И вот в один прекрасный вечер, когда наступал знаменитый плесский закат, неизменно восхищающий всех, мимо нашей маленькой компании медленно проехала огромная черная машина и остановилась чуть впереди. Из машины вышли два крупных бритоголовых молодых человека в черных рубашках, с толстыми золотыми цепочками на могучих шеях. Все мы как-то напряглись, пока они шли к нам, глядя на Кирилла Юрьевича с восторгом и робостью одновременно. «Вы ведь Кирилл Лавров?» — негромко спросил один из них. «Да», — ответил Кирилл Юрьевич, спокойно глядя на молодых людей. «Господи! — выдохнул другой. — Да мы вас… Вы для нас… как Вы так…» — и, видимо, поняв, что слов явно не хватает, он вытащил из кармана рубашки мобильник и нажал на кнопку. По набережной разнеслась мелодия из «Бандитского Петербурга». Тут и второй очнулся от оцепенения: «И я… И у меня… Потому что Вы… Ай, ну что тут говорить?» — и из его мобильника тоже полилась эта красивая, какая-то волшебная музыка, так не соответствующая суровому названию фильма…
Они через несколько дней приехали к нам, в Дом творчества, изрядно напугав его обитателей, — привезли Лаврову свои дары: какую-то особенную водку и вкуснейшую копченую рыбу. Мы над Кириллом Юрьевичем немножко посмеивались: «Вот, оказывается, ваша главная в жизни роль!» — «А что? — отвечал он спокойно и очень серьезно. — Подороже некоторых рецензий эта встреча. Таких ребяток не надуешь…»
А нитка все тянется и тянется… Тем летом Лавров готовился к съемкам в телевизионном фильме того же Владимира Бортко «Мастер и Маргарита». И иногда, исподтишка наблюдая за ним то во время наших прогулок по набережной, то на экскурсии в Дом творчества Союза театральных деятелей «Щелыково» и в Дом-музей А. Н. Островского, расположенный на его территории, то в изумительном, живописнейшем месте Плеса, вошедшем в историю нашей культуры под именем картины И. Левитана «Над Вечным покоем» и дарящем удивительное ощущение Вечности, — я видела как будто совсем другого Лаврова: строгого, сосредоточенного, погруженного в себя. Он напитывался какими-то особенными, глубинными, никому, кроме него самого, непонятными впечатлениями и переживаниями для образа пятого прокуратора Иудеи, всадника Понтия Пилата.

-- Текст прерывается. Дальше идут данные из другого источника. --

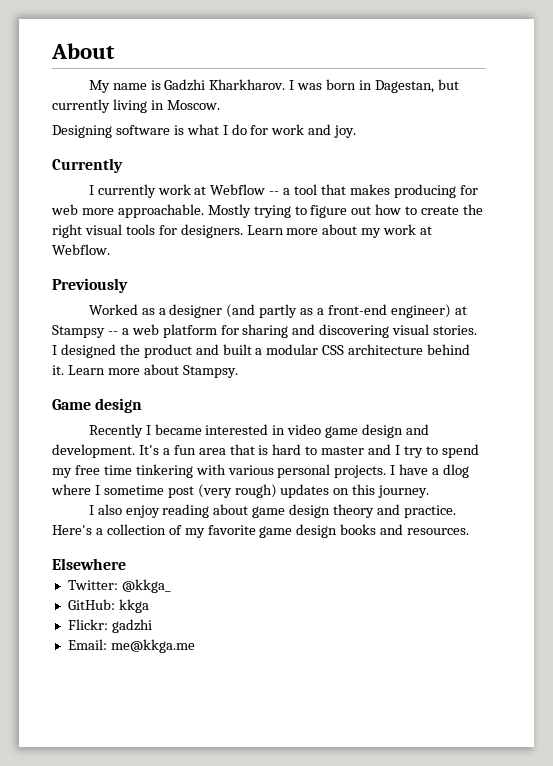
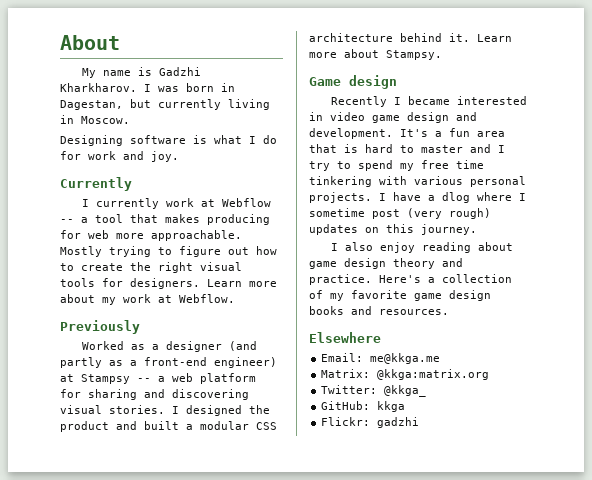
(126, 564) none -> [321,353,441,364] [321,369,490,380] // Email: me@kkga.me // Matrix: @kkga:matrix.org
[67,639,195,653] // Email: me@kkga.me -> (420, 422) none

Эта роль, одна из последних киноработ Кирилла Лаврова, была поистине блистательной и незабываемой!.. Но об этом — в свое время. Сейчас пора отпустить свободно тянущуюся и никак не желающую выдергиваться нить и вернуться в ставшие уже такими далекими 1960-е годы…
Среди многих зрительских писем, пришедших Кириллу Юрьевичу после фильма «Верьте мне, люди!», есть одно, которое было артисту особенно дорого. Его приводит в своей книге Эмиль Яснец.
«Здравствуйте, дорогой и уважаемый Кирилл!
Простите за беспокойство. Дело, собственно, вот в чем… Мне посчастливилось посмотреть кинокартину „Верьте мне, люди!“ с вашим участием. То, что я выразился „посчастливилось“, я не оговорился. Ибо в каких условиях я нахожусь, это действительно счастье посмотреть такую картину. Я заключенный, четырежды судимый за карманные кражи. Конечно, у меня много разного по отношению к Алексею Лапину — вашему герою, которого вы очень и очень хорошо сыграли. Вы знаете, когда этот фильм шел у нас в колонии, у многих во время сеанса текли слезы. Я сам мужчина, но я плакал дважды — два раза подряд я смотрел его.
Спасибо вам, дорогой Кирилл, за вашего „Лапу“. Мне очень хочется (да не только мне, а всем со мной находящимся) узнать, как вам, человеку, не знавшему нашего мира, наших чувств, взглядов, так точно и остро удалось передать переживания бывшего вора, но в корне неплохого парня. Спасибо вам, что вы показали миллионам людей, что мы можем еще быть полезными людьми, что мы можем любить и что в нас тоже есть порядочность и благородство…»
И неким причудливым «сюжетом» соединяется для меня это письмо с историей, рассказанной выше, когда потянулась да так и не выдернулась до конца нитка памяти.